Van’da 27 Eylül 2024 tarihinde kaybolan ve 15 Ekim 2024’te Van Gölü kıyısında cesedi bulunan üniversite öğrencisi Rojin Kabaiş için bugün DEM Parti Kadın Meclisi ve Özgür Kadın Hareketi üyeleri basın açıklaması gerçekleştirdi. Dilovası Kent Meydanı’nda gerçekleşen basın açıklamasını DEM Parti Dilovası Belediyesi Meclis Üyesi Eylem Güleser yaparak, “Van Yüzüncü Yıl Üniversitesi Çocuk Gelişimi Bölümü birinci sınıf öğrencisi Rojin Kabaiş'in, 27 Eylül 2024'te yurttan çıktıktan sonra kaybolmasından 18 gün sonra 15 Ekim'de Molla Kasım sahilinde cenazesi bulundu. Cenazenin bulunmasının ardından İstanbul Adli Tıp Kurumu'ndan (ATK) gelen raporda, ‘tecavüz bulgusuna rastlanılmamıştır’ denirken yaklaşık bir yıl sonra 10 Ekim'de aynı kurumdan gelen raporda Rojin Kabaiş'in bedeninde bulunan iki erkek DNA'sından birinin göğüs diğerinin ise vajinal bölgede olduğu tespit edildi.
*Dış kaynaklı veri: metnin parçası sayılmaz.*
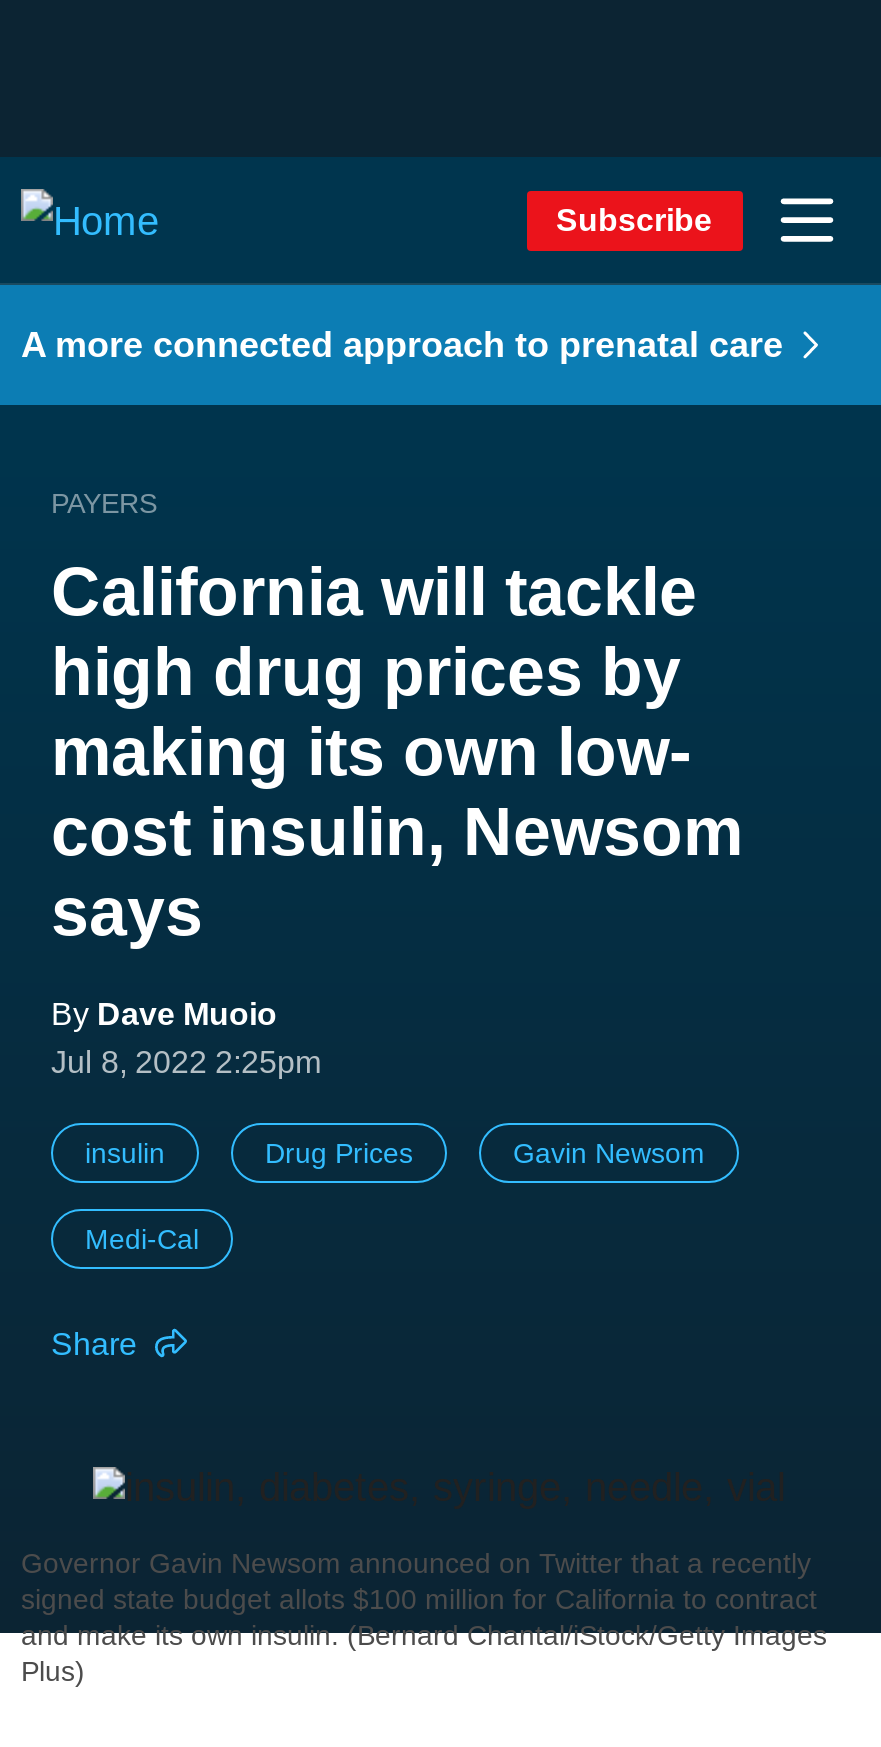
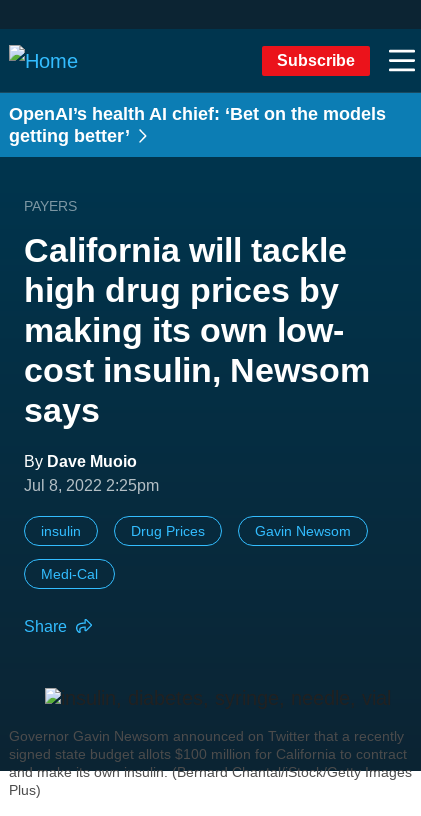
- A more connected approach to prenatal care
+ OpenAI’s health AI chief: ‘Bet on the models
+ getting better’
“Deliller karartılmış olabilir”
Rojin Kabaiş'in telefon incelemesi ise hala yapılmadı. Bu iki erkek DNA'sının da Rojin'in vücudunun hangi bölgesinde bulunduğuna dair bir tespit yapılmamıştı. İlk rapor 1 Kasım 2024'te geldi ve biz o tarihten bu yana bu DNA'ların Rojin'in bedeninin hangi bölgesinde olduğunu soruyorduk. Biz bir yıldır bu bilgiyi talep ediyorduk. Gelen raporla birlikte dosyada cinsel saldırı olabileceğini gösteriyor. Dosyanın seyrini değiştiren bu kadar önemli bir bilginin bu aşamaya kadar dosyaya gelmemiş olması soruşturmanın etkin ve yetkin yürütülmediğini gösteriyor. Geçen süreçte failler kaçmış ve deliller karartılmış olabilir. Toplum ve kadınların baskısıyla ATK tarafından yeniden rapor düzenlendi. Bunun sonucunda durumun bir cinayet, cinsel saldırı olduğuna dair net bulgulara rastlandı. Bir yıldır intihar süsü verilen cinayetin failli şu anda aramızda dolaşıyor olabilir.
“Mücadelemiz sürecektir”
'Erkek egemen sistem ve onun yargısı, Rojin'in ölümünden doğrudan sorumludur.' Şimdi buradan soruyoruz; bu DNA'lar kime ait? Bir yıl boyunca neden gizlendi? Cinsel saldırı ihtimali neden soruşturulmadı? ATK raporu neden şimdi hazırlandı? Savcılık ilk günden bu yana ne yaptı, neyi görmezden geldi? Failler neden hâlâ yargı önüne çıkarılmadı? Rojin için adalet neden sağlanmadı? ATK neyi gizliyor? Kimi/kimleri koruyorsunuz? Tüm bu soruların yanıtları ve gerçekler açığa çıkana dek mücadelemiz sürecektir. Hakikat er ya da geç gün yüzüne çıkacak ve katiller cezalarını çekecekler. Korunmak istenen her kim/kimlerse yargının önüne çıkacaktır” dedi yapılan basın açıklamasın ardından grup üyeleri olaysız bir şekilde dağıldılar.